PROVIDED MATERIAL Block Start

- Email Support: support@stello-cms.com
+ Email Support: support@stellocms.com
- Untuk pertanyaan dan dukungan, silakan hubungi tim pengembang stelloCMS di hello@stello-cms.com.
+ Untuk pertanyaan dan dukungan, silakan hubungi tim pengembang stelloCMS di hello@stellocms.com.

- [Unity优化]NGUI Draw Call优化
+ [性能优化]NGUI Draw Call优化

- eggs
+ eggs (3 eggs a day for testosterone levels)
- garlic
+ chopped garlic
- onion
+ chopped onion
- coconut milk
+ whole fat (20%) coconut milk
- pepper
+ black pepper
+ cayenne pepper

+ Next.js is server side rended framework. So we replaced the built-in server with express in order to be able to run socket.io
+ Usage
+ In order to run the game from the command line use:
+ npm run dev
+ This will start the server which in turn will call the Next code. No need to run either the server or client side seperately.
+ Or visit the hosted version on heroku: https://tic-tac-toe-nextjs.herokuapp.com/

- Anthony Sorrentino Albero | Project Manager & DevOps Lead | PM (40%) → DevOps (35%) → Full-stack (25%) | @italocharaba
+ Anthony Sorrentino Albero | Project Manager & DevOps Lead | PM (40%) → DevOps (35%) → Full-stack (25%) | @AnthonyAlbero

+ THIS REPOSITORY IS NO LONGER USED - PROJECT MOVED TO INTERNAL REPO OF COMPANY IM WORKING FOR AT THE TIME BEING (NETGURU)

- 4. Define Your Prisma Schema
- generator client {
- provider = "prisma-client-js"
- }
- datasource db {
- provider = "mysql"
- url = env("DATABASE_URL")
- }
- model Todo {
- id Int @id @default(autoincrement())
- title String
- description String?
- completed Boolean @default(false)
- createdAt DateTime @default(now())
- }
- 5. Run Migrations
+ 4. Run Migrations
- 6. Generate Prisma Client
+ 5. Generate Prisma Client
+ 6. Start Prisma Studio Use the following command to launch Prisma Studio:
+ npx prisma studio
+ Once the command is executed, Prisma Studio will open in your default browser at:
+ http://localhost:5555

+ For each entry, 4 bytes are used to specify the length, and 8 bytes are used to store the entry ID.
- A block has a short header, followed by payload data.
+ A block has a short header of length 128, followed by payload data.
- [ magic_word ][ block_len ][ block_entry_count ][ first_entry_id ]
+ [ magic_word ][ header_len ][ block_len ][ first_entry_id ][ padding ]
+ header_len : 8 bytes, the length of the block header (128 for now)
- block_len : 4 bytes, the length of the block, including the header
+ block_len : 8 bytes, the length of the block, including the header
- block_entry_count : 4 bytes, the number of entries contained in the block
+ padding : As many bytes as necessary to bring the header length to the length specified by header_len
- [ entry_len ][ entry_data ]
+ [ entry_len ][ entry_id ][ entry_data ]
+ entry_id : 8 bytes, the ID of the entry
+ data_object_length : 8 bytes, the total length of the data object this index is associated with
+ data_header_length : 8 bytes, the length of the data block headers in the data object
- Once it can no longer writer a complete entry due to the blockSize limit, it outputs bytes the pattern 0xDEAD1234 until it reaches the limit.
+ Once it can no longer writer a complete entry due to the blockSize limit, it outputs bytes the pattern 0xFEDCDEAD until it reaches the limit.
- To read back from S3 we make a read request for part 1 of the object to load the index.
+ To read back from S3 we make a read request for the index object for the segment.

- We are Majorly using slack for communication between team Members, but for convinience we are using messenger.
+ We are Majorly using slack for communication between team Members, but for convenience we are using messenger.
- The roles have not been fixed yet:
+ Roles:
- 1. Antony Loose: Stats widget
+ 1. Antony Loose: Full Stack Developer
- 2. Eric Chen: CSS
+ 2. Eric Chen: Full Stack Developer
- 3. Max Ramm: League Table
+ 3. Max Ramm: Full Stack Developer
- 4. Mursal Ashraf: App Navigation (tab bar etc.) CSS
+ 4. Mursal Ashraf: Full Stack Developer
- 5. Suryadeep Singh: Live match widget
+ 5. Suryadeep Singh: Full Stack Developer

PROVIDED MATERIAL Block End

WHAT THE EXERCISE ASKS:
Reprint the data above from the opening line to the line holding "- [Unity优化]NGUI Draw Call优化", inclusive, and nothing else.

SOLUTION FOR THIS TASK:
- Email Support: support@stello-cms.com
+ Email Support: support@stellocms.com
- Untuk pertanyaan dan dukungan, silakan hubungi tim pengembang stelloCMS di hello@stello-cms.com.
+ Untuk pertanyaan dan dukungan, silakan hubungi tim pengembang stelloCMS di hello@stellocms.com.

- [Unity优化]NGUI Draw Call优化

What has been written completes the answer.